Only selected engineering colleges should be allowed to choose new streams, add more seats: Reddy Committee recommends

The Reddy Committee had observed that capacity utilisation in 2017-18 at the UG and PG level was 49.8% and recommended that no new seats be approved by AICTE from 2020
Representational image (Picture: Express)
Representational image (Picture: Express)

Select engineering colleges in the country may be allowed, in the next session, to add seats in emerging streams, such as Artificial Intelligence and Machine Learning, even though the ban on approving new engineering institutions or more seats in the existing ones will continue. 

A government panel is set to submit its final recommendations on new streams by the end of the month, senior officials in the All India Council of Technical Education (AICTE) said. Anil Sahasrabudhe, Chairman of the AICTE, told TNIE that the Council had asked the three-year-old panel, headed by IIT Hyderabad's Board of Governor Chairman, BVR Mohan Reddy, to suggest specific areas in which engineering colleges can be permitted to start new or more seats. 

Following the recommendations, the Council will consider the applications by engineering colleges. Earlier this week, in response to a question at the Parliament, Union Education Minister Dharmendra Pradhan said that in the wake of low enrollments into the engineering and diploma programmes across India, Mohan Reddy, in his interim report, recently suggested to continue the moratorium on approving new engineering colleges, barring a few exceptions. 

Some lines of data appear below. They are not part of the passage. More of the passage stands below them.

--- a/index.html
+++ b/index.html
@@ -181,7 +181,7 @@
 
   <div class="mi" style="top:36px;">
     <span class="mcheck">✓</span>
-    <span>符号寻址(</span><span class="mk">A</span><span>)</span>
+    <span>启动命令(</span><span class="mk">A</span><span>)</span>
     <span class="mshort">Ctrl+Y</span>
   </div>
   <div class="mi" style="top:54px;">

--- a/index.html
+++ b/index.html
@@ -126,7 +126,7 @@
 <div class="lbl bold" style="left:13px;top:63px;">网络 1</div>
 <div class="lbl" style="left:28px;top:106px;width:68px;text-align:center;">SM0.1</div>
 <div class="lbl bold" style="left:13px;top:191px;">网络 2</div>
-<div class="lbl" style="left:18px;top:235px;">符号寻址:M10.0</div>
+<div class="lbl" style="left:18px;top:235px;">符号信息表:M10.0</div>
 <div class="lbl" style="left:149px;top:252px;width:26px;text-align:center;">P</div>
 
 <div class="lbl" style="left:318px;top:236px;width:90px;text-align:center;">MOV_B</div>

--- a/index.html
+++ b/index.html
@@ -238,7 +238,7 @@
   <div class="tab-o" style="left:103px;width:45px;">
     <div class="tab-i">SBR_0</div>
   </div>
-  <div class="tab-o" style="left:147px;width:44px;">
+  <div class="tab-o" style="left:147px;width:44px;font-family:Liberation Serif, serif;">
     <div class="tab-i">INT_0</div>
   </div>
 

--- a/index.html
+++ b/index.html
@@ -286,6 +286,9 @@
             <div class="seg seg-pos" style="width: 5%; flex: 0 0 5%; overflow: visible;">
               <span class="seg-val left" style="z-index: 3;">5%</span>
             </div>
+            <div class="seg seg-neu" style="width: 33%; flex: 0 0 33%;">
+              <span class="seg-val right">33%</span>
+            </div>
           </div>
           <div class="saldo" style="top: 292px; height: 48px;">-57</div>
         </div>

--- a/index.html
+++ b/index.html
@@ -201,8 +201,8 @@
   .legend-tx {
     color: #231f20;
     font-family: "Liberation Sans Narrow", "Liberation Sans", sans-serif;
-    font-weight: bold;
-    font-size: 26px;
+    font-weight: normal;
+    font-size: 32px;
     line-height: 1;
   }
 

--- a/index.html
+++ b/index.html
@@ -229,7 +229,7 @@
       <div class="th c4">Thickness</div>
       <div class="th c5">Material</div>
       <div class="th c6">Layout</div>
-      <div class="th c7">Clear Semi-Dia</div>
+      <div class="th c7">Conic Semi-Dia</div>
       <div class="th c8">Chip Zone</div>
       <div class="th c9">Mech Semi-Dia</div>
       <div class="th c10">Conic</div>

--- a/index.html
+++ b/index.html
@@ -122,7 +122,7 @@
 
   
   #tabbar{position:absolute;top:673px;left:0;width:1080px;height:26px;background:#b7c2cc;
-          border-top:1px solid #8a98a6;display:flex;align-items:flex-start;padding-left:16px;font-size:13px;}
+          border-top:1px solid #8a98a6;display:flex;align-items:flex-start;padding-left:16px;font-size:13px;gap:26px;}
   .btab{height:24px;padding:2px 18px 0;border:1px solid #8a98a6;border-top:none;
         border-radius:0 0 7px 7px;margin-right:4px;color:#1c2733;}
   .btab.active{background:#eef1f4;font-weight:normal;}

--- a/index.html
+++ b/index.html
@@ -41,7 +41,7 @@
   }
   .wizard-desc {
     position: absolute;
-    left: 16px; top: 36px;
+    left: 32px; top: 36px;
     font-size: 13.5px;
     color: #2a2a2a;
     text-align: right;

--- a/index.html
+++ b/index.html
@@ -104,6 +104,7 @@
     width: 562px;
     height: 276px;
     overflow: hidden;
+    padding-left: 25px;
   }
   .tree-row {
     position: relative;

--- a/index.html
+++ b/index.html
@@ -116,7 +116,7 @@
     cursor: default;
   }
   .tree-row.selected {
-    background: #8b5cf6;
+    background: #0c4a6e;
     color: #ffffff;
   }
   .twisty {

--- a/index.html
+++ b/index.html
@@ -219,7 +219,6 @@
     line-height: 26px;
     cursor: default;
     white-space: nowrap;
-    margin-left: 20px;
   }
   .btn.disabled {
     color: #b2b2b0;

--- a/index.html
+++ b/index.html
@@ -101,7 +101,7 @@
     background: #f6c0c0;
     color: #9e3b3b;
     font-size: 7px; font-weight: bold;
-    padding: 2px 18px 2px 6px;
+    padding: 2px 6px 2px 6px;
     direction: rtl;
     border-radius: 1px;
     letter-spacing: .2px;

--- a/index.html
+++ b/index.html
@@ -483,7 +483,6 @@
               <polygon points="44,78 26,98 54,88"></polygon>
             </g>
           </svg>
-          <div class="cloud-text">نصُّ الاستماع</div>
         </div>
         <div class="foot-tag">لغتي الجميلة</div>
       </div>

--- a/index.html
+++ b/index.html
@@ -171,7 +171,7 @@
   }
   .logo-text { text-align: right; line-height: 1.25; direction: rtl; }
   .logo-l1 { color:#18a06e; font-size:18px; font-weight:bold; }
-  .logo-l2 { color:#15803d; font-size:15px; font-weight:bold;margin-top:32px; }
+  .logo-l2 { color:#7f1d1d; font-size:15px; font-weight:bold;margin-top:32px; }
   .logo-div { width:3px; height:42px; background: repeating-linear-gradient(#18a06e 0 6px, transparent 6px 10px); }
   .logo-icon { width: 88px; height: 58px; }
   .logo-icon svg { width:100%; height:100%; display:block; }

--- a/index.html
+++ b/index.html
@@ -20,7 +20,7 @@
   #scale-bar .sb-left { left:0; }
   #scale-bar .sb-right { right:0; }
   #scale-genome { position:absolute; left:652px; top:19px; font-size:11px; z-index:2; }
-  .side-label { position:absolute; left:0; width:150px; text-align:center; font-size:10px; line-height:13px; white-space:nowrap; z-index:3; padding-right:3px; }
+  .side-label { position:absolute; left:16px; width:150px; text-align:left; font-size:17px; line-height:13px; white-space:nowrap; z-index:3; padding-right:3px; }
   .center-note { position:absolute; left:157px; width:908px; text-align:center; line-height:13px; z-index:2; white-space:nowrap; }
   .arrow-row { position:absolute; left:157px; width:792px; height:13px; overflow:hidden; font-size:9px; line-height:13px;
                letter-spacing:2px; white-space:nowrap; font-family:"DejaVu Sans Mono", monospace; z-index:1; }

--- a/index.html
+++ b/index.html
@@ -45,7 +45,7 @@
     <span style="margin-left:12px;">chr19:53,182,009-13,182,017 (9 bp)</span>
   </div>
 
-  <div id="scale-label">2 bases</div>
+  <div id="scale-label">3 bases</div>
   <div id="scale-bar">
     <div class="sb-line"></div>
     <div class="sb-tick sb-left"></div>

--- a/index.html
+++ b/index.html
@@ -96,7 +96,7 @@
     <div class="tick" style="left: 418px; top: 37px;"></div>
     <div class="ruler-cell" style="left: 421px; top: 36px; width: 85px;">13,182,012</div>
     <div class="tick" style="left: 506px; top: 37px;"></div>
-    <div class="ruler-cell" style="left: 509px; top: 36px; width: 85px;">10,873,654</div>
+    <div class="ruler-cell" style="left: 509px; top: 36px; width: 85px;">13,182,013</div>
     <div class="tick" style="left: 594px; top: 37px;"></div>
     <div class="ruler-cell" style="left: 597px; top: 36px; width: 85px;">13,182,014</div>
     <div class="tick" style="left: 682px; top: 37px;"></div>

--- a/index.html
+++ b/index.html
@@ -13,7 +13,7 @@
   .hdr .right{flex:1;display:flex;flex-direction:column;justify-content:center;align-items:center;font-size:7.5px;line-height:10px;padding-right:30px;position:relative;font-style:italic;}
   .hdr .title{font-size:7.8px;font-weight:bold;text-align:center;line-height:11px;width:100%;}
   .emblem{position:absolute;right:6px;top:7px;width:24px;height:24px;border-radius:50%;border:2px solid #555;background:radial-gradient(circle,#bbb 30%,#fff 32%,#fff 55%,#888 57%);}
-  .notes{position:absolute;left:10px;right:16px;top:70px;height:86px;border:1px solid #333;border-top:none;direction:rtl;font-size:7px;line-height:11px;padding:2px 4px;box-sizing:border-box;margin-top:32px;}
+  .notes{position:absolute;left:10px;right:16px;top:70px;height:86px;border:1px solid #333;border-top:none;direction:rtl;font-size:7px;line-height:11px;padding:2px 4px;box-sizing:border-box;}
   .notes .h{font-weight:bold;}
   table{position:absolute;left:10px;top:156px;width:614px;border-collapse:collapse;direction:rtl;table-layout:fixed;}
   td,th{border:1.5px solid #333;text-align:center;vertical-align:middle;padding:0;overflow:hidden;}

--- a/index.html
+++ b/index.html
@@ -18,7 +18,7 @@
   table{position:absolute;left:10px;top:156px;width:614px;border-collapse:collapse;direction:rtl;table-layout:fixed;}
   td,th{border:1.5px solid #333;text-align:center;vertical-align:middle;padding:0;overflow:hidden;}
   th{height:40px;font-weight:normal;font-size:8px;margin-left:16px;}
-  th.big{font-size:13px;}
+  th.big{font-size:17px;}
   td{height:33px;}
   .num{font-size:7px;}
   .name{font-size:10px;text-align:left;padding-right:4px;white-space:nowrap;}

The Reddy Committee, in its report submitted in 2019, had observed that capacity utilisation in 2017-18 at the undergraduate and postgraduate level was 49.8% (intake capacity versus enrollment) and recommended that no new seats be approved by the AICTE starting from the academic year 2020. Following the recommendation, a ban on approving more colleges and new seats in the engineering sector was enforced from the 2020-21 academic session. 

Education Minister Dharmendra Pradhan also told the Parliament that the total approved intake in AICTE-approved engineering institutions has declined to 23.66 lakh seats in 2021-22, from 26.95 lakh seats in 2012-13. Meanwhile, in yet another move to ensure the quality of teaching, the country's technical education regulator is set to carry out the mid-course assessment of learning levels and employability of engineering and management students studying in institutes affiliated under it.

The initiative is part of the Student Learning Assessment project and has been started from the current academic session.This had come in the backdrop of the India Skills Report 2021 by various government and private agencies, including the AICTE, which showed that employability of India's youth has decreased to 45.9% with the percentage of highest employable talent in the age group of 18-21 years old, at 40%.